=== Exercise goal ===
Omit every picture and return the rest of the data unaltered.

=== Input for this task ===
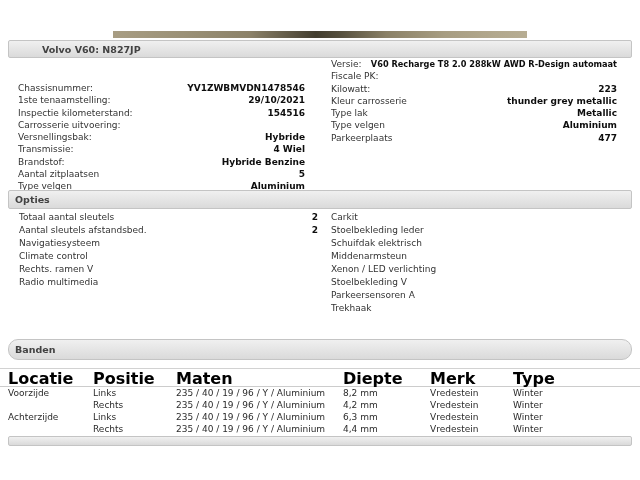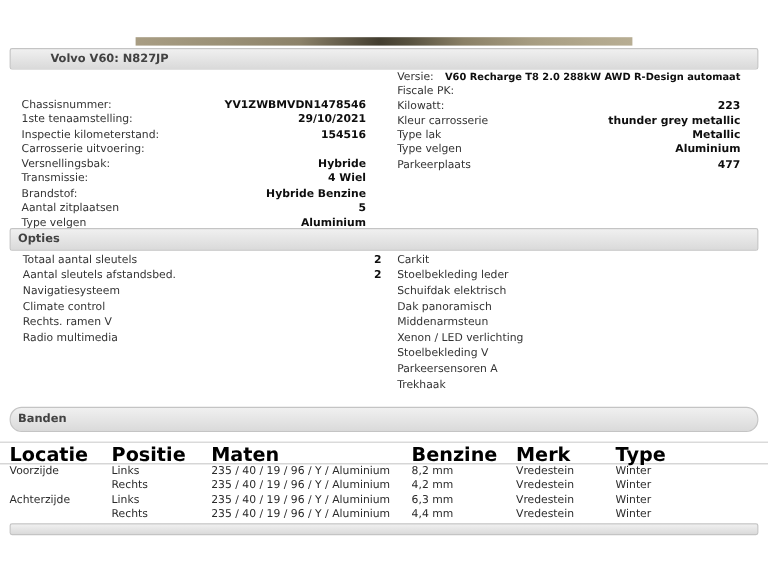--- a/index.html
+++ b/index.html
@@ -186,9 +186,6 @@
       <span class="lbl">Schuifdak elektrisch</span>
     </div>
   <div class="kvrow">
-      <span class="lbl">Dak panoramisch</span>
-    </div>
-  <div class="kvrow">
       <span class="lbl">Middenarmsteun</span>
     </div>
   <div class="kvrow">

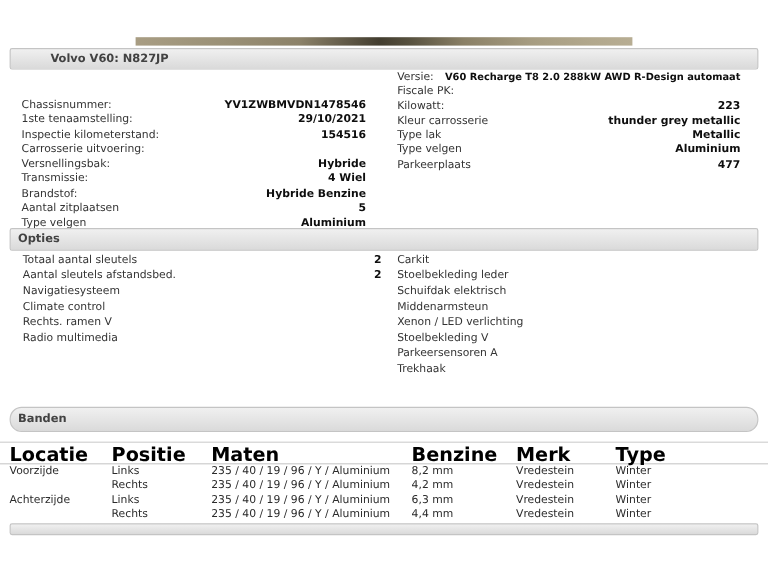--- a/index.html
+++ b/index.html
@@ -211,7 +211,7 @@
     <span>Locatie</span>
     <span>Positie</span>
     <span>Maten</span>
-    <span>Benzine</span>
+    <span>Diepte</span>
     <span>Merk</span>
     <span>Type</span>
   </div>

=== The completed task ===
--- a/index.html
+++ b/index.html
@@ -186,9 +186,6 @@
       <span class="lbl">Schuifdak elektrisch</span>
     </div>
   <div class="kvrow">
-      <span class="lbl">Dak panoramisch</span>
-    </div>
-  <div class="kvrow">
       <span class="lbl">Middenarmsteun</span>
     </div>
   <div class="kvrow">

--- a/index.html
+++ b/index.html
@@ -211,7 +211,7 @@
     <span>Locatie</span>
     <span>Positie</span>
     <span>Maten</span>
-    <span>Benzine</span>
+    <span>Diepte</span>
     <span>Merk</span>
     <span>Type</span>
   </div>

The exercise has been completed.